- EXERCISE REQUIREMENTS: Word for word, retype the lines from the one containing "customer number: C-31540 -> C-31450" to the last line of the data below, both ends included.

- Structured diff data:
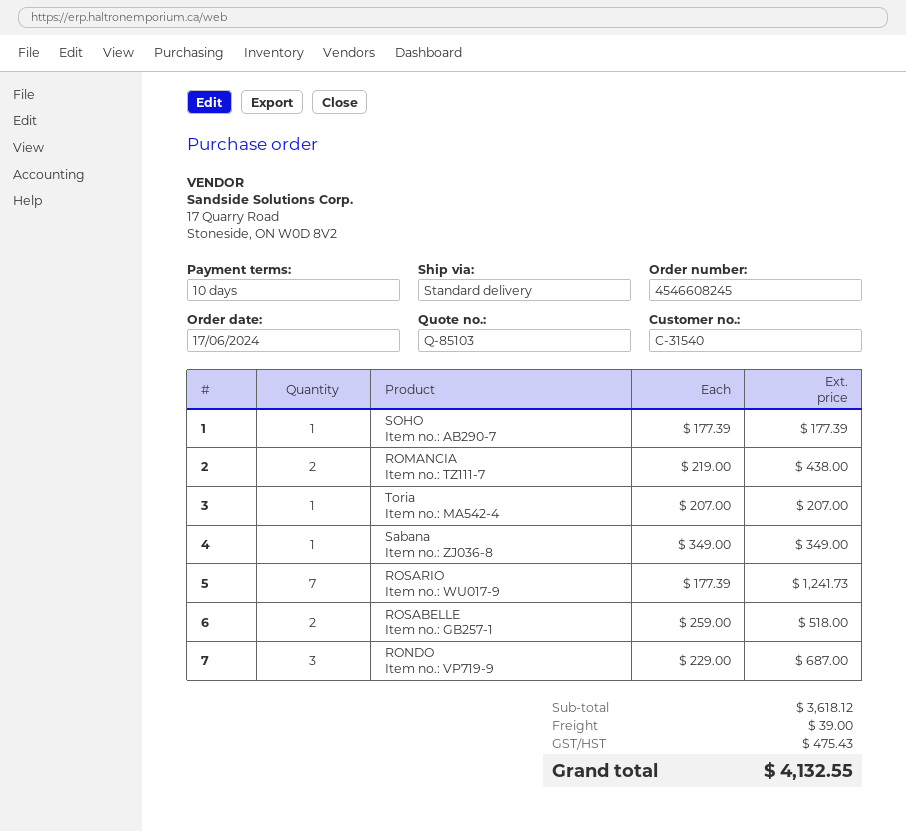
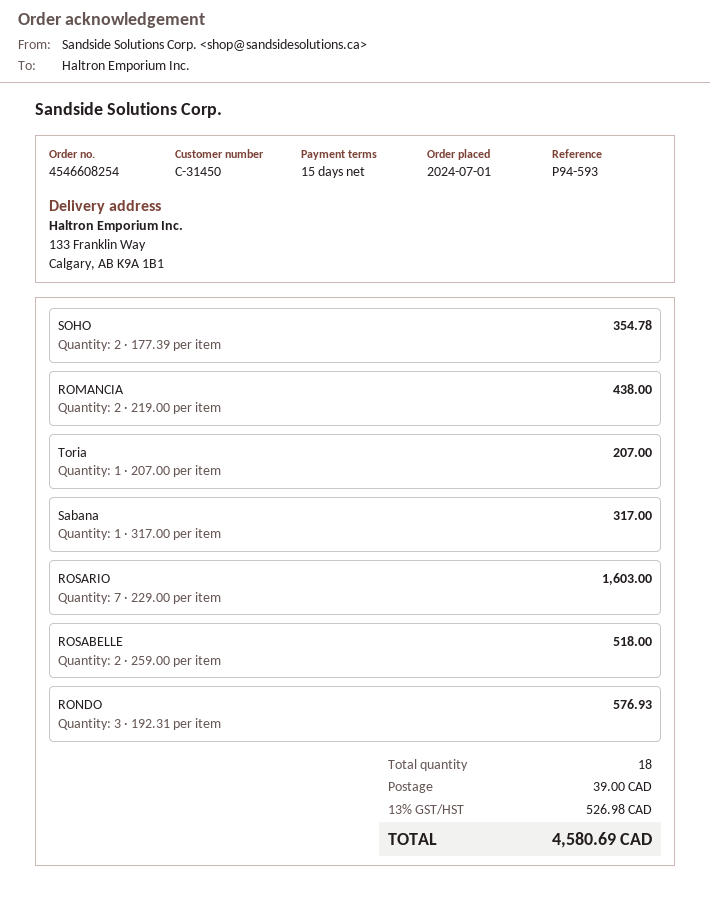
order number: 4546608245 -> 4546608254
order date: 2024-06-17 -> 2024-07-01
payment terms: 10 days -> 15 days
customer number: C-31540 -> C-31450
SOHO: 1 x 177.39 = 177.39 -> 2 x 177.39 = 354.78
Sabana: 1 x 349.00 = 349.00 -> 1 x 317.00 = 317.00
ROSARIO: 7 x 177.39 = 1241.73 -> 7 x 229.00 = 1603.00
RONDO: 3 x 229.00 = 687.00 -> 3 x 192.31 = 576.93
tax: 475.43 -> 526.98
total: 4132.55 -> 4580.69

- REPLY:
customer number: C-31540 -> C-31450
SOHO: 1 x 177.39 = 177.39 -> 2 x 177.39 = 354.78
Sabana: 1 x 349.00 = 349.00 -> 1 x 317.00 = 317.00
ROSARIO: 7 x 177.39 = 1241.73 -> 7 x 229.00 = 1603.00
RONDO: 3 x 229.00 = 687.00 -> 3 x 192.31 = 576.93
tax: 475.43 -> 526.98
total: 4132.55 -> 4580.69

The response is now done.